Brody is exhausted. It’s been the longest night of his professional life, but the rookie firefighter forges ahead through the rubble of what once was a safe place for kids; a cruel tornado had other ideas. Keeping his own two children, ages 4 and 2, close in his heart, Brody alternately prays he will find survivors and rages that a just, loving God lets innocent children die. His faith is as weary as his body and mind. He wants to believe God.  But He feels so far away.

Cindy sorts through photos and memories of what sometimes looks like someone else’s life. She called it her “days of awakening,” and so they were.  Though she had been a believer since she was 11 years old, amazing things began to happen in Cindy’s life when she was a student in college. Unusual, near-instant answers to prayer. Life-changing mission trips where once she even witnessed a miraculous healing. Extraordinary spiritual growth.  Now ten years later, Cindy is hungry to see those days of awakening again. But it’s been a long time, and He feels so far away.

Is He Worth Waiting For?

Experiences like those – when you’re emotionally hungry, angry, lonely, or tired – serve up one of the most profound challenges any person of faith will experience:  When God feels so far away, is He worth waiting for?
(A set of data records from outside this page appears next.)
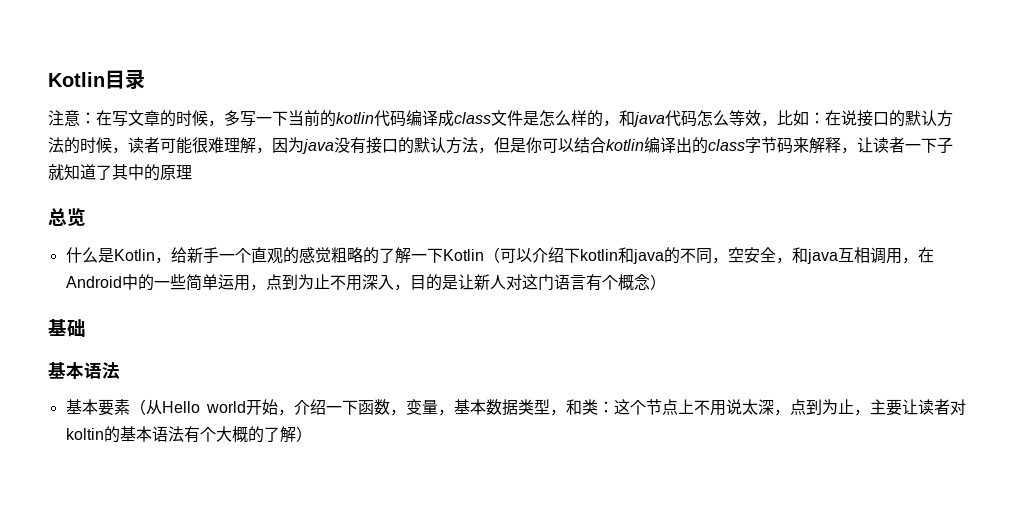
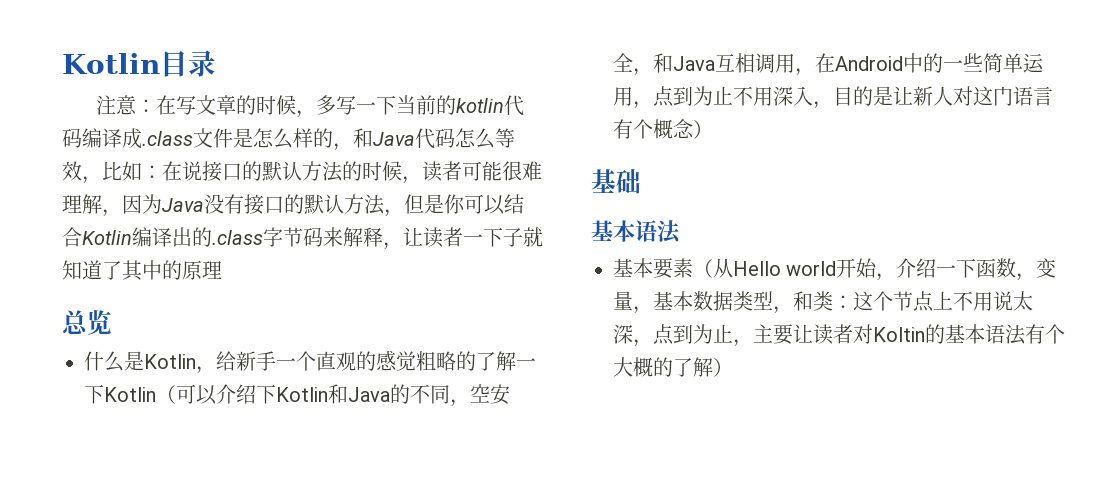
[454,112,491,124] class -> [142,131,193,146] .class
[633,112,665,127] java -> [373,132,415,146] Java
[302,139,334,154] java -> [162,198,204,212] Java
[606,139,644,151] kotlin -> [82,230,132,245] Kotlin
[708,139,745,151] class -> [212,230,263,245] .class
[579,247,664,264] kotlin和java -> [276,384,390,404] Kotlin和Java
[806,249,838,264] java -> [673,56,715,71] Java
[65,428,104,440] koltin -> [873,327,925,342] Koltin

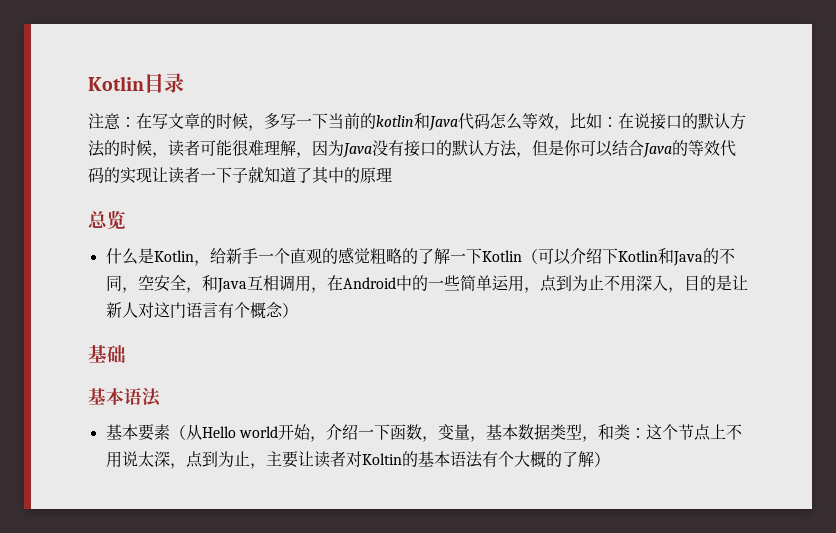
[504,95,525,116] [62,128,353,151] 代码编译成.class文件是怎么样的， -> (414, 121) none
[82,227,403,250] Kotlin编译出的.class字节码来解释， -> [642,140,736,158] [88,167,152,184] Java的等效代码的实现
Is it worth another night of stillness?

Is it worth it to give Him time when the only thing you’re hearing from Heaven is quiet?

After all, there is a never-ending supply of cheap substitutes and even cheaper people that offer their own solutions to that yearning ache. But if you’ve ever heard the voice of God when it seemed as though He were calling your name and yours only, and if you’ve ever felt as though He stooped to answer your prayers in the nighttime, then nothing else will truly satisfy that thirst again.

Even when He feels so far away, He’s worth waiting for.

Even when He seems so silent, He makes the yearning worth it.

Why are you cast down, O my soul?
And why are you disquieted within me?
Hope in God;
For I shall yet praise Him,
The help of my countenance and my God (Psalm 42:11, NKJ).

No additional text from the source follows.